No sofá, bebiam cerveja e comiam petiscos variados; se beijavam e trocavam carícias; riam e relembravam de momentos do início da relação. Esse ano, era mais especial, pois, completavam cinco anos de casório; o que gerou mais euforia nos dois. Nessa meia década de relacionamento, pode-se dizer que, talvez uma raridade em vista de outros, o matrimônio deles era ótimo. Dificilmente brigavam e sempre tudo transcorreu tranquilamente entre eles. Teresa era, nitidamente, a dona do casamento, onde tudo que ela desejava, ou queria, era acatado por Daniel. Dois exemplos claros foram a escolha da casa e a decisão de ter filhos. Ele queria comprar um apartamento, mas acabaram comprando uma casa com um amplo quintal porque assim ela quis. Ele queria pelo menos um filho nesse período, mas foi facilmente convencido a desistir da ideia, onde "viajar por aí quando quisessem", "terem tempo livre sem estresse" e "não estragar meu corpo" foram algumas das alegações que Teresa precisou usar para que Daniel desistisse. Era incrível como, desde escolhas mais complexas até as mais simples, ela conseguia convencê-lo e colocar em prática a sua vontade sem muitas consternações. Era a dona do casamento e ele não se importava nem um pouco com esse fato.

Muitos diziam que a relação só iria ficar bem nos primeiros meses, e que depois desandaria como a maioria dos casamentos; mas, se enganaram com os dois, pois, eram cinco anos onde não haviam passado por nenhuma crise ou turbulência entre si; e nada indicava que fosse acontecer algo assim. Como que para compensar o erro por dizer que não durariam um ano, alguns diziam:

— É claro que não brigam, afinal, a Teresa manda e o Daniel acata. Assim durarão a vida toda. Era o que alguns amigos deles falavam em tom de escárnio; mas era uma verdade incontestável: ela mandava e ditava todo o ritmo da relação, e ele não parecia se incomodar com esse fato.
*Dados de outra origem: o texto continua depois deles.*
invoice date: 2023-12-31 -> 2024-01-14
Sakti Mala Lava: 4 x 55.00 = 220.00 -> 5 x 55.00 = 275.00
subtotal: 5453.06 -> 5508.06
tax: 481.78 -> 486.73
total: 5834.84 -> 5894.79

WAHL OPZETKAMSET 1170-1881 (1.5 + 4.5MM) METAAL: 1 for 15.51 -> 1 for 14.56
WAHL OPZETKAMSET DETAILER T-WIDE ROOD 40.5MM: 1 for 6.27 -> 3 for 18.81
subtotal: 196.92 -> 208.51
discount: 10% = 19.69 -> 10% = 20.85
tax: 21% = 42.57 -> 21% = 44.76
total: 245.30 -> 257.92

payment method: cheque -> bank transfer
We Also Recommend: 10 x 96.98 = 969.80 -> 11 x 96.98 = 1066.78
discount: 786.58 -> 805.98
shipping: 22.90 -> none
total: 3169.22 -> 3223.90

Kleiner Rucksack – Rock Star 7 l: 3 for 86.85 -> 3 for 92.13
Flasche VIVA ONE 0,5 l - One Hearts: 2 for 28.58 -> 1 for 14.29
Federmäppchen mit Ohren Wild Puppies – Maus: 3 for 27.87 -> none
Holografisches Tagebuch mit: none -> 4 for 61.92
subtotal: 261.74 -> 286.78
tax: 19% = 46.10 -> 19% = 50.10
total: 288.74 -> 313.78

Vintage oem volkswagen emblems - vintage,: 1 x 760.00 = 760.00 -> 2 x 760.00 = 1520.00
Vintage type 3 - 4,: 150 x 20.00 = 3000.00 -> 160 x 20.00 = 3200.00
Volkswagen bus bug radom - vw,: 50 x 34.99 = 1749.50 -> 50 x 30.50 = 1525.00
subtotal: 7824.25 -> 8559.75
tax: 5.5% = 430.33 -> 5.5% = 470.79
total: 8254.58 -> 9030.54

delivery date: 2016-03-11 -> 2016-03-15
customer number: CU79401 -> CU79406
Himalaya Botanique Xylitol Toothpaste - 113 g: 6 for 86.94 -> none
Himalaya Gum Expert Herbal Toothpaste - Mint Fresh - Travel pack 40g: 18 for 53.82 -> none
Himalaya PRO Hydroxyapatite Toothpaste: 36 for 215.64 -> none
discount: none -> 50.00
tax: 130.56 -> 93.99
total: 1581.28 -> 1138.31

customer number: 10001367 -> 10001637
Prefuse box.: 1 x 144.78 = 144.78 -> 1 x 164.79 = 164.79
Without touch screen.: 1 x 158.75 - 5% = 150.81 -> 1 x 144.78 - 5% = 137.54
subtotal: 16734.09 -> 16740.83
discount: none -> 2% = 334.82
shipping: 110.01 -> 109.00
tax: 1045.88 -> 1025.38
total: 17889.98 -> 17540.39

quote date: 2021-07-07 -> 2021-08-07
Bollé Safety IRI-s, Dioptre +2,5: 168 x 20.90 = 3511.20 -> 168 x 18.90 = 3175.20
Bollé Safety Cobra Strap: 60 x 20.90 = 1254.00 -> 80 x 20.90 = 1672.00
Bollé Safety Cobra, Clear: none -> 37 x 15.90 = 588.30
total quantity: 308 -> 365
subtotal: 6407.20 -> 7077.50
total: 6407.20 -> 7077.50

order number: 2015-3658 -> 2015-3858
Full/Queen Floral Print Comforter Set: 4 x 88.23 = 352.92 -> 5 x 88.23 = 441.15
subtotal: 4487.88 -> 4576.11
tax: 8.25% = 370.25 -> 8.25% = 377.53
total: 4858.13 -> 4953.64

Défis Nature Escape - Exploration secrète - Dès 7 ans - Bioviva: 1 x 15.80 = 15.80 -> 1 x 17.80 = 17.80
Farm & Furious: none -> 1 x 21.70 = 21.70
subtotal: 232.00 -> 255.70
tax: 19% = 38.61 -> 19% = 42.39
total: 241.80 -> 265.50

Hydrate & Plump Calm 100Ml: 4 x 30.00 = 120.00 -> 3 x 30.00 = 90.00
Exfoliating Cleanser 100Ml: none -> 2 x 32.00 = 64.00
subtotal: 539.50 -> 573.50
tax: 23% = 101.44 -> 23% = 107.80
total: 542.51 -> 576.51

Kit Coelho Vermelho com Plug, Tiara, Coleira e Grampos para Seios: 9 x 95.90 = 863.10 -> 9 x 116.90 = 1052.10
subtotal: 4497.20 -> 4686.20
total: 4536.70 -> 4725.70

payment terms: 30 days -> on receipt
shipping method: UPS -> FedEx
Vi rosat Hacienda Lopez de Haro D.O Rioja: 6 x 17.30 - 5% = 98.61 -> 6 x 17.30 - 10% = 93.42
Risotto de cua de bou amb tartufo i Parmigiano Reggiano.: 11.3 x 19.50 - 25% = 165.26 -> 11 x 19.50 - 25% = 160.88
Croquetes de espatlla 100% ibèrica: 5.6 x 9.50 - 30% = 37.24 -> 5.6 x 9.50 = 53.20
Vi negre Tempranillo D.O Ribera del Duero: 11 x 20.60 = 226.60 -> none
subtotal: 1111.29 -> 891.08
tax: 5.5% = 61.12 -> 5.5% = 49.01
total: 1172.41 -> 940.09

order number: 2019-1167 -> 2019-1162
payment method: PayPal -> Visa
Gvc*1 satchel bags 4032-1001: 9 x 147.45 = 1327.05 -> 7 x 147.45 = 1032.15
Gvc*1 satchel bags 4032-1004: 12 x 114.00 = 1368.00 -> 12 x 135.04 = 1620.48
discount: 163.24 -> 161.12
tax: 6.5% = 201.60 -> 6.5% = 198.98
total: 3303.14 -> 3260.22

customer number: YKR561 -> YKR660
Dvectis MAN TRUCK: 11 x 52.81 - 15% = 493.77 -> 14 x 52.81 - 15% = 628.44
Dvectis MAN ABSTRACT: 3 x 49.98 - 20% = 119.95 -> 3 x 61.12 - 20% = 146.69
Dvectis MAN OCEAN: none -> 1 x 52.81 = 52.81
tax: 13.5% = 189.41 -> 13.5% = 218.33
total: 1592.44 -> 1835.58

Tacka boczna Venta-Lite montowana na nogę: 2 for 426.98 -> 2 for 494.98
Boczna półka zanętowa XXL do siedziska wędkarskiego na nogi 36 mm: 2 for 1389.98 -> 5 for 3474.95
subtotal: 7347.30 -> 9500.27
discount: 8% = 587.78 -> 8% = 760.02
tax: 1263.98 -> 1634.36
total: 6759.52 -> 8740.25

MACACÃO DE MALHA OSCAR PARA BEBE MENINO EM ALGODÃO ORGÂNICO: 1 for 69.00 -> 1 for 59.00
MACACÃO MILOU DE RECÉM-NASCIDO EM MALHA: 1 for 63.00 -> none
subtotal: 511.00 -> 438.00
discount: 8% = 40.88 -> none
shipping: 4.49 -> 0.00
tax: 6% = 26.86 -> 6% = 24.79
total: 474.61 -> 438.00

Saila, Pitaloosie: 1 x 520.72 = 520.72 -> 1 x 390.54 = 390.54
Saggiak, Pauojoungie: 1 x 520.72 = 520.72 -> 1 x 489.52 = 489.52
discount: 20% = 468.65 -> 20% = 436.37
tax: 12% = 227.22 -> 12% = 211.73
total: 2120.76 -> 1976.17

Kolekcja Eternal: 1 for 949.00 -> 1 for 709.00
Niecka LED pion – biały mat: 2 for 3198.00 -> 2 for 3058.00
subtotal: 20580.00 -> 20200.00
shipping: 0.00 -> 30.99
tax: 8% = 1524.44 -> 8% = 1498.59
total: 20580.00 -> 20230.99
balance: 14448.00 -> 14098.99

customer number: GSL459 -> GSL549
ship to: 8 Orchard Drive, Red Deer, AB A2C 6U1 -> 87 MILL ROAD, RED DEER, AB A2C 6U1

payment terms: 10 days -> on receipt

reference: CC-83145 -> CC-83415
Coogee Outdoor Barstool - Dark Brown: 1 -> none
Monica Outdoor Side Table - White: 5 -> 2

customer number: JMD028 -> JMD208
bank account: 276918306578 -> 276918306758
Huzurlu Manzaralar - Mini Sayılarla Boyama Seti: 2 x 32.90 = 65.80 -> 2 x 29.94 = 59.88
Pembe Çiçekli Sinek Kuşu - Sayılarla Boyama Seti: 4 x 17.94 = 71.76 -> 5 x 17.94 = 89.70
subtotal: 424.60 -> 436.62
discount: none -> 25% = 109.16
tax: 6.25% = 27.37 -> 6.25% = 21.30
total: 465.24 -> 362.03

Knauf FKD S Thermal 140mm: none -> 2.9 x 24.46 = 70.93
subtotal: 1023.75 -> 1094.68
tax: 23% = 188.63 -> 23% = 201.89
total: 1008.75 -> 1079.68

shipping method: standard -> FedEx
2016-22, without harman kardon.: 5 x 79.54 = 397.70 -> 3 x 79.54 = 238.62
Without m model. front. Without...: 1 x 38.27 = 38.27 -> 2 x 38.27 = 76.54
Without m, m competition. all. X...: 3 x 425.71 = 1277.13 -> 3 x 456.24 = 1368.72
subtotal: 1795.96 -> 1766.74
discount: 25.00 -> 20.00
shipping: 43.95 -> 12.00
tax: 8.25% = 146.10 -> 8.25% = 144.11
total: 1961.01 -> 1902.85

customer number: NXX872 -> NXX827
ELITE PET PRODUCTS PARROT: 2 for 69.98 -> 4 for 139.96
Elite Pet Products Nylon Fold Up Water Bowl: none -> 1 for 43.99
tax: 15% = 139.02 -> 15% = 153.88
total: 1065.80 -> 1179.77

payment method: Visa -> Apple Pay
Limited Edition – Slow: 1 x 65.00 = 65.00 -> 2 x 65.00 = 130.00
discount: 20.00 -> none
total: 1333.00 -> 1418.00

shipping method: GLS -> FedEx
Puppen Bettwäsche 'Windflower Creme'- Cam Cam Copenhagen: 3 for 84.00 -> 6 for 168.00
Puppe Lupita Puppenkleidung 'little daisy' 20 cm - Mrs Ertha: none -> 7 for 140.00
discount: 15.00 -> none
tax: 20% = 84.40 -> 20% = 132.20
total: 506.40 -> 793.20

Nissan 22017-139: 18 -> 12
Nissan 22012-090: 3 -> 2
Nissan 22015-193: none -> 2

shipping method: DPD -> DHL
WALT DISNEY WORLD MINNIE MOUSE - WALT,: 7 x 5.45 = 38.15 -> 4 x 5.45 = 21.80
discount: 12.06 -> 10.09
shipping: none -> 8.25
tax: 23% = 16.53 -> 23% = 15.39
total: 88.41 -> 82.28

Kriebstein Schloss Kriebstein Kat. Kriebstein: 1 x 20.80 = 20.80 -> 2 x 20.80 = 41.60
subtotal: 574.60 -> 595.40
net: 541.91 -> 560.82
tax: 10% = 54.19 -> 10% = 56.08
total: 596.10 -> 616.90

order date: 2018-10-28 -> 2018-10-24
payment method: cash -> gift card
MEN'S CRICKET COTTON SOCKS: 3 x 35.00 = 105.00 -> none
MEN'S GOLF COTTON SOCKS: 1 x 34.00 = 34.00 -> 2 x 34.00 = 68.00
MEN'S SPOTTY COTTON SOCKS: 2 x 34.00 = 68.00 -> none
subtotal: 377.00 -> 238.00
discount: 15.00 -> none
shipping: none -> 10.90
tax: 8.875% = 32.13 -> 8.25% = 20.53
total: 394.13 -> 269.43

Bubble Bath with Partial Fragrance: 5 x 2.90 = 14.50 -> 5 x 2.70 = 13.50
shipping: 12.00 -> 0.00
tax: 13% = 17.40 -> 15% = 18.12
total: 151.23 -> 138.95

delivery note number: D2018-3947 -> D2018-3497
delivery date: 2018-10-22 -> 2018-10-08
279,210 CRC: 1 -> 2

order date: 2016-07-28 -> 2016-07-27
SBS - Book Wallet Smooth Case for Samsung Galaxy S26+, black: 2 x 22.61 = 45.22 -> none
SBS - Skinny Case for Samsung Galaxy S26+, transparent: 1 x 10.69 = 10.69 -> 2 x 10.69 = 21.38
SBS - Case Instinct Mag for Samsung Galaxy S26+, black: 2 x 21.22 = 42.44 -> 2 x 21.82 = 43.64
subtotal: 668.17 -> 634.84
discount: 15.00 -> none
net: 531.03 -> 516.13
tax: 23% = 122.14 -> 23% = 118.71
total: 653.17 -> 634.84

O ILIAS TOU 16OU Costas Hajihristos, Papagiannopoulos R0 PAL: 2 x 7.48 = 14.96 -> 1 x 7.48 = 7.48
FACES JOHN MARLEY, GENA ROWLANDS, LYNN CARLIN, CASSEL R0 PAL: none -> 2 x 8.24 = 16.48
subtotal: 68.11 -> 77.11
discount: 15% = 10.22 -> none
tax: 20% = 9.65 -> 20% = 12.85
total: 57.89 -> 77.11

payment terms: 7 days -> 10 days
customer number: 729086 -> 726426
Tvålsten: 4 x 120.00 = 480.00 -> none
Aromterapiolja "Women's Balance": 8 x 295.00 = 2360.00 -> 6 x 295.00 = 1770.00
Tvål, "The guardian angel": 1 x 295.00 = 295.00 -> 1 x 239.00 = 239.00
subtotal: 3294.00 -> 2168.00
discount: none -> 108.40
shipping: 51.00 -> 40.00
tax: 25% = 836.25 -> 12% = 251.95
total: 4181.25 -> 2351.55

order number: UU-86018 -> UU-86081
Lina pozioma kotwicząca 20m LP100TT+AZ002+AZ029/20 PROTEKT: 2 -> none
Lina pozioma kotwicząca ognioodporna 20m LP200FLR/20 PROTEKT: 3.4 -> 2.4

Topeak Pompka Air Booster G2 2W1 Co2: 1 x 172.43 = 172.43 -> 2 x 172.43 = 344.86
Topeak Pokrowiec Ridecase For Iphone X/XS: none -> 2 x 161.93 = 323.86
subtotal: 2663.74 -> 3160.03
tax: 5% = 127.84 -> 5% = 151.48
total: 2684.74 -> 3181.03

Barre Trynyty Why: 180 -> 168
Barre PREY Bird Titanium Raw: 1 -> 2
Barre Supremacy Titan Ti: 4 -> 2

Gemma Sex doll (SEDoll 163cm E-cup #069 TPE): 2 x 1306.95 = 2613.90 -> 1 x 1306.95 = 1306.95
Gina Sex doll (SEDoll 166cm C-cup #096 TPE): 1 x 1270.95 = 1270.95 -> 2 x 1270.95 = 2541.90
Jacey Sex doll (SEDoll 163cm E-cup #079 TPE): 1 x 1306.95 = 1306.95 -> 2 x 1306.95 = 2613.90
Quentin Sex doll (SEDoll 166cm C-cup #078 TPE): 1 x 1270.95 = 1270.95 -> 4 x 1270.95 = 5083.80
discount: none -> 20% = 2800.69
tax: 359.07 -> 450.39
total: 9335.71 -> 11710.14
Já haviam bebido mais algumas cervejas e também comido mais um bocado de petiscos. A televisão estava desligada e o rádio estava ligado, sintonizado numa estação que gostavam. Teresa espetou uma azeitona e colocou na boca dele, dizendo:

— E pensar que você estava para se casar com aquela doida da Marta, e agora estamos aqui, comemorando o quinto ano do nosso casamento.

Daniel, com o caroço na boca, disse em tom romântico:

— Enganos da vida, meu amor. O importante é que estamos juntos... e como você disse, estamos aqui, comemorando o quinto aniversário de nosso casamento. — Fez uma pausa e, num tom lamurioso, prosseguiu — você tem sempre que lembrar do meu relacionamento com a Marta e que me tirou dela, isso é um prêmio para você, meu bem?

— Claro que sim! Afinal, você é meu para sempre. — Disse Teresa o beijando em sequência.

Sempre que era aniversário de casamento deles, Teresa se recordava nitidamente de como o tomou da tal Marta. Sentia uma sensação de prazer e aquele homem, com quem já estava há cinco anos, casada, era o seu prêmio. Sempre se recordava com clareza do desespero que teve, ao saber que Daniel estava para casar com 'aquela doida', como apelidou Marta, e o que teve de fazer para que ele desistisse dela e viesse apaixonado para ela.

O clima, entre eles, estava quente no sofá; após mais algumas garrafas de cerveja e outros petiscos devorados, Teresa e Daniel trocavam carícias mais agudas. Porém, havia um incômodo, e antes que ela dissesse alguma coisa e se levantasse, ele tomou a iniciativa.

— Melhor não ficarmos muito excitados agora, porque sei que terá de sair daqui a pouco, não é?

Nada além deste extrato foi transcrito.